── Data provided ──
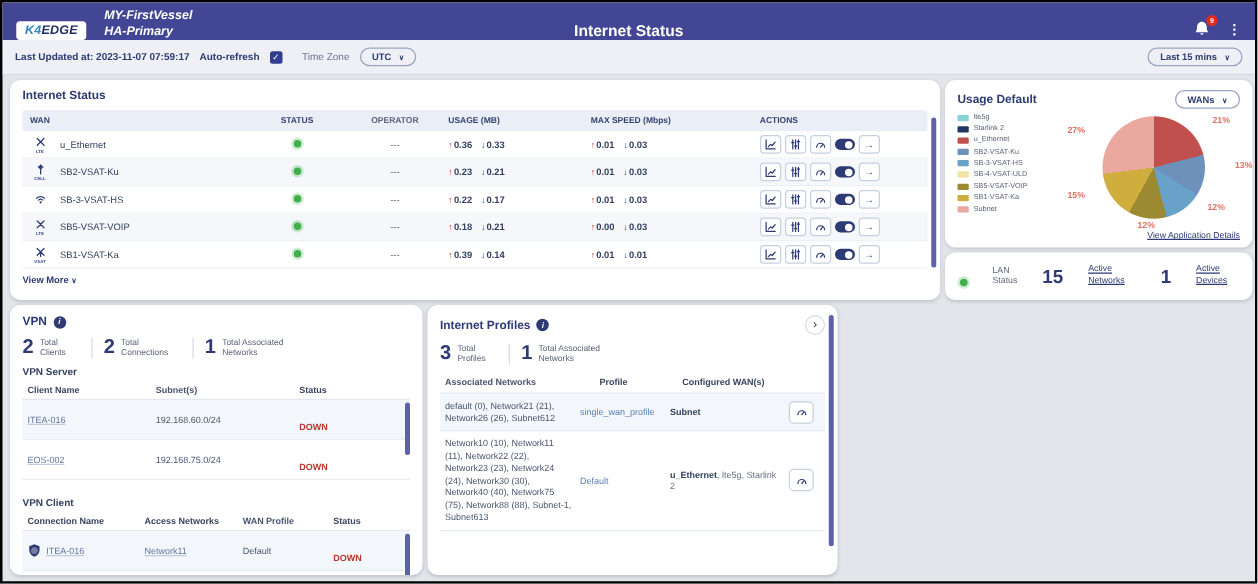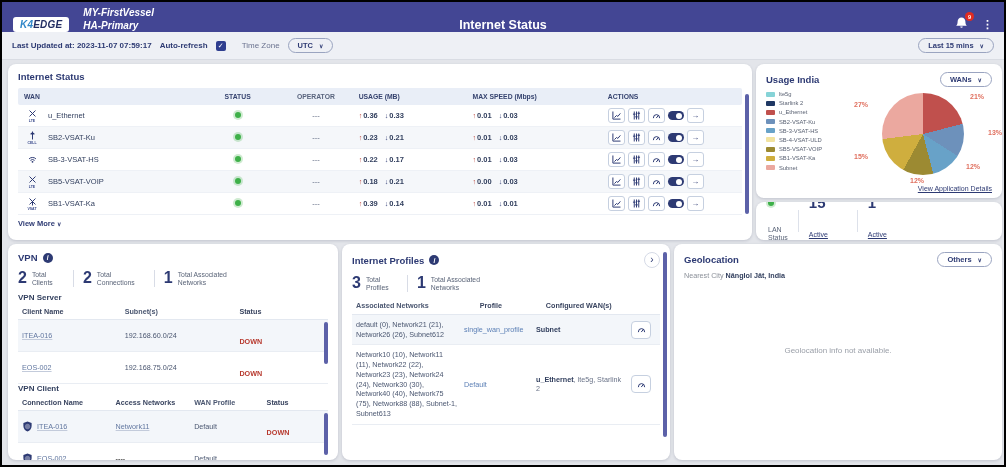--- a/index.html
+++ b/index.html
@@ -390,7 +390,7 @@
 
     <div class="panel" id="p-usage">
       <div class="u-top">
-        <div class="p-title">Usage India</div>
+        <div class="p-title">Usage Default</div>
         <span class="pill chev">
             <span>WANs</span>
           </span>

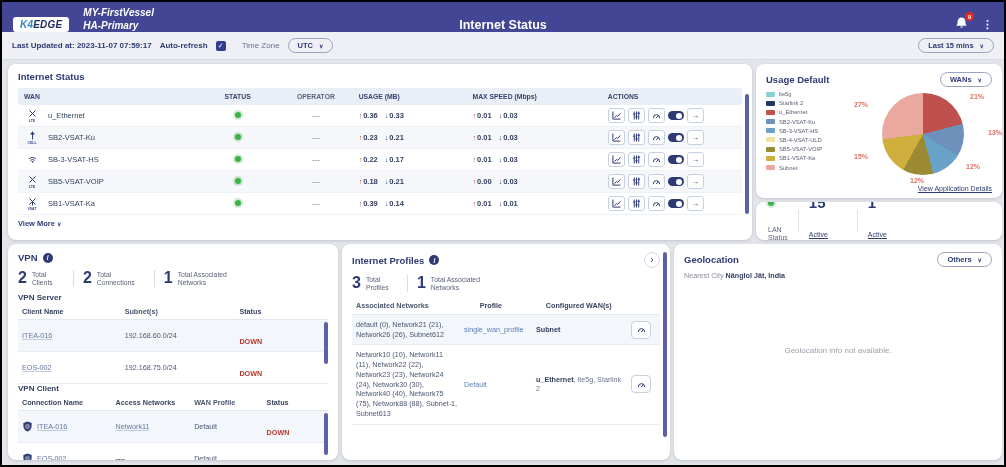--- a/index.html
+++ b/index.html
@@ -76,7 +76,7 @@
 
   
   #p-lan { left:754px; top:142px; width:246px; height:38px; display:flex; align-items:center; padding:0 12px; gap:10px; }
-  .lan-grp { display:flex; align-items:flex-start; gap:20px;flex-direction:column; }
+  .lan-grp { display:flex; align-items:flex-end; gap:20px; }
   .lan-lbl { font-size:7px; color:#5a6478; line-height:1.2; }
   .lan-num { font-size:15px; font-weight:700; color:#2d3a73; }
   .lan-link { font-size:7px; color:#2d3a73; text-decoration:underline; line-height:1.25; width:38px; cursor:pointer; }

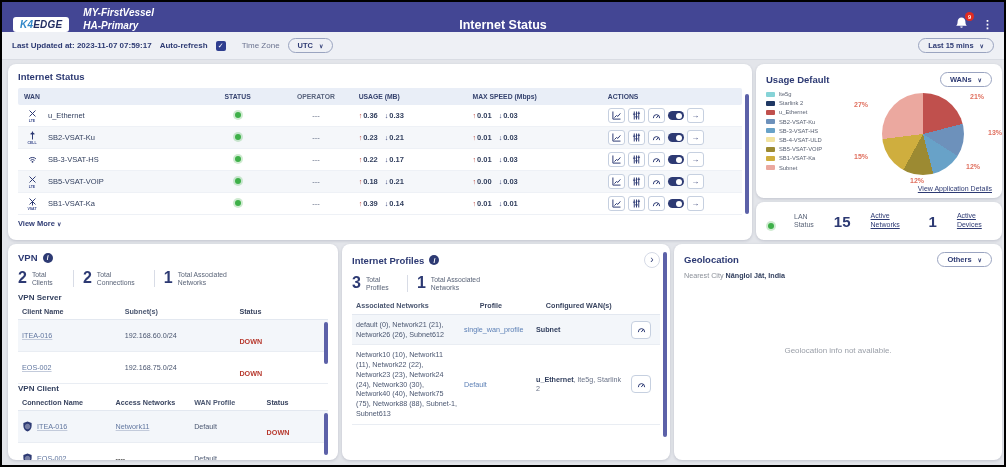--- a/index.html
+++ b/index.html
@@ -591,16 +591,6 @@
       <div class="vscroll" style="right:3px; top:8px; height:185px;"></div>
     </div>
 
-    <div class="panel" id="p-geo">
-      <div class="u-top">
-        <div class="p-title">Geolocation</div>
-        <span class="pill chev">
-            <span>Others</span>
-          </span>
-      </div>
-      <div class="geo-city"><span>Nearest City</span> <b>Nānglol Jāt, India</b></div>
-      <div class="geo-msg">Geolocation info not available.</div>
-    </div>
 
   </div>
 </div>

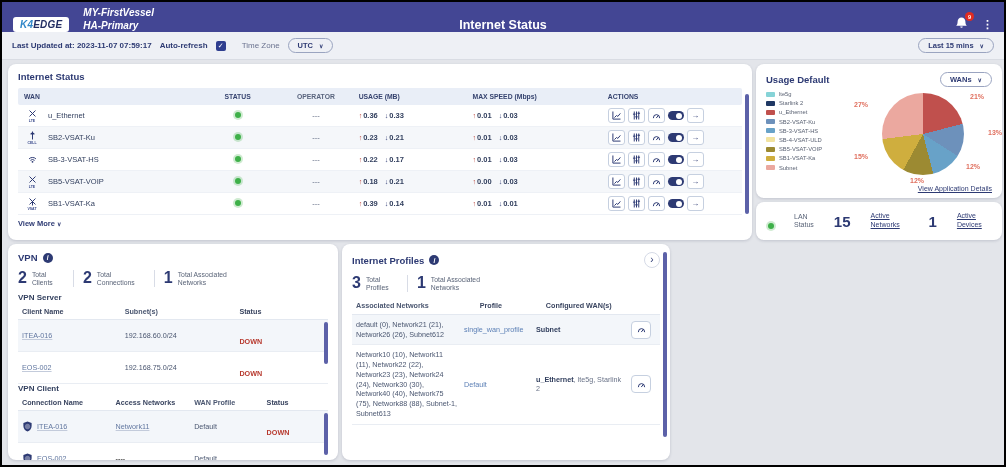--- a/index.html
+++ b/index.html
@@ -502,7 +502,7 @@
         </div>
         <div class="vscroll" style="right:0; top:18px; height:42px;"></div>
       </div>
-      <div class="sub-title" style="margin-top:0;">VPN Client</div>
+      <div class="sub-title" style="margin-top:14px;">VPN Client</div>
       <div class="mini">
         <div class="mhead">
           <div class="vc-c1">Connection Name</div>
───
(Instructions for the task) Whenever the string "vscroll" turns up in a line above, copy that line out.

(Expected output)
       <div class="vscroll" style="right:3px; top:8px; height:185px;"></div>
         <div class="vscroll" style="right:0; top:18px; height:42px;"></div>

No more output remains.